One Indiabulls Park is a 17-storied building at the Ambattur industrial estate in Chennai, India. It is the first skyscraper built in the neighborhood of Ambattur and is built on land measuring 10 acres. It has a total built-up space of 2.4 million sq ft and was built at a cost of ₹ 3,750 million.

==History==
The building was constructed by India Land and Properties, a part of Americorp, and was designed specially to cater to IT and ITeS companies. In November 2014, Indiabulls Distribution Services Ltd, a subsidiary of Indiabulls Securities Ltd bought the complex for ₹ 600 crore and renamed the building as "One Indiabulls Park."

==Design and structure==
The building has three towers each with 16 floors, including four levels in the basement for car parking, with a total constructed area of 2.4 million sq ft and leasable area of two million sq ft. The total office area of two million sq ft is divided between the three towers—Tower A (420,000 sq ft), Tower B (630,000 sq ft), and Tower C (950,000 sq ft). The total cost of the building was ₹4,500 million. The balance space in the building is used for parking, retail and landscaping infrastructure.

==Tenants==
Tenants of the complex include Royal Bank of Scotland (RBS) (which occupies 420,000 sq ft, leasing out Tower A).
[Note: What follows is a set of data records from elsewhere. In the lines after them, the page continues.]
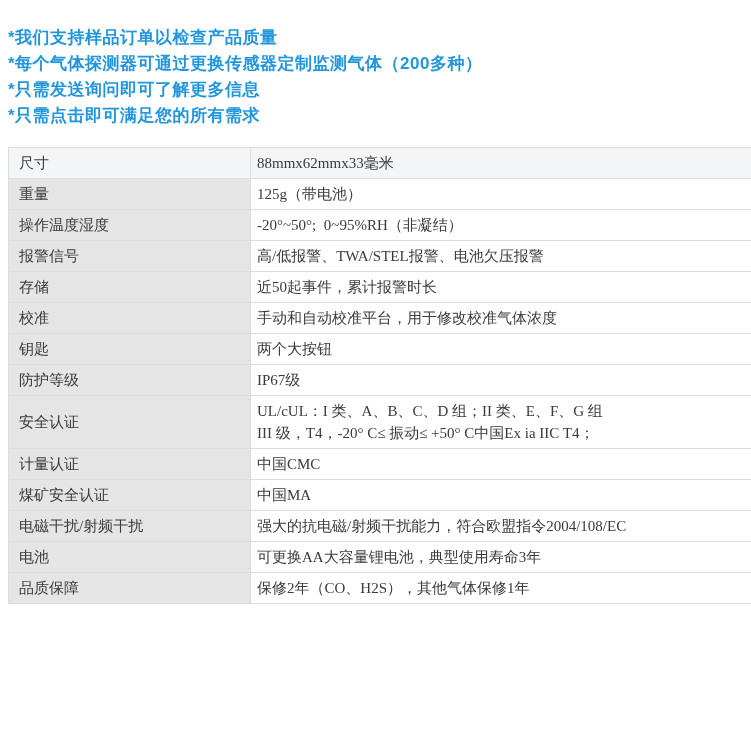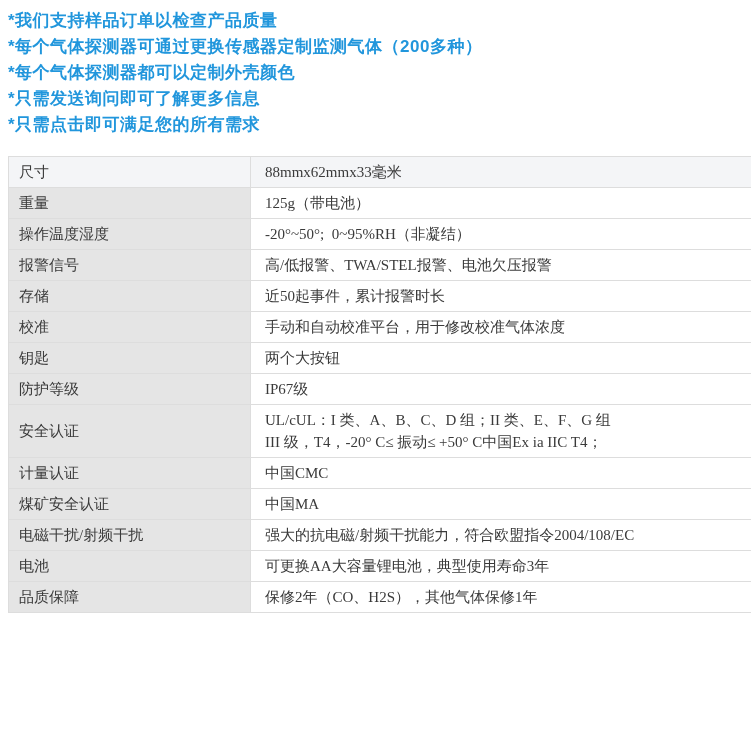--- a/index.html
+++ b/index.html
@@ -8,21 +8,21 @@
     background: #ffffff;
   }
   body {
     width: 751px;
     height: 730px;
     overflow: hidden;
     font-family: "Liberation Sans", "DejaVu Sans", sans-serif;
   }
   
   .promo-bullets {
-    padding: 8px 0 0 8px;
+    padding: 25px 0 0 8px;
   }
   .promo-bullet {
     margin: 0;
     font-size: 17px;
     font-weight: 700;
     line-height: 26px;
     color: var(--bullet-color, #2196DC);
     letter-spacing: 0.5px;
     white-space: nowrap;
   }
@@ -48,38 +48,37 @@
   td.spec-label {
     width: 242px;
     border-left: 1px solid #dddddd;
     border-right: 1px solid #dddddd;
     background: #e5e5e5;
     padding: 4px 8px 4px 10px;
   }
   td.spec-value {
     border-right: none;
     background: #ffffff;
-    padding: 4px 8px 4px 14px;
+    padding: 4px 8px 4px 6px;
     white-space: pre-wrap;
     line-height: 22px;
     margin-left: 40px;
   }
   tr.spec-row:first-child td.spec-label,
   tr.spec-row:first-child td.spec-value {
     background: #f4f5f7;
   }
 </style>
 </head>
 <body style="--bullet-color: #2196DC;">
 
 <div class="promo-bullets">
 
 <p class="promo-bullet">*我们支持样品订单以检查产品质量</p>
     <p class="promo-bullet">*每个气体探测器可通过更换传感器定制监测气体（200多种）</p>
-    <p class="promo-bullet">*每个气体探测器都可以定制外壳颜色</p>
     <p class="promo-bullet">*只需发送询问即可了解更多信息</p>
     <p class="promo-bullet">*只需点击即可满足您的所有需求</p>
   </div>
 
 <div class="spec-table-wrap">
   <table class="spec-table">
     <tbody>
 
     <tr class="spec-row">
         <td class="spec-label">尺寸</td>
Hinduja Global Solutions Limited, Kone, Access Healthcare Services, Britannia Industries, Ajuba, BankBazaar, MSC-Technology, Singapore's Bean Balls, Germany's Modisch, and Etisalat (50,000 sq ft) occupies tower B.
The Back Office of Yes Bank occupies 4 floors of Tower C. KnackForge, a software development company, is located on the first floor of Tower C.

== In popular culture ==
One Indiabulls Park features in Tamil movies. It was one of the most common and most shown shooting spots for the Tamil film Kaththi, in which the place features as the office of Neil Nitin Mukesh's character.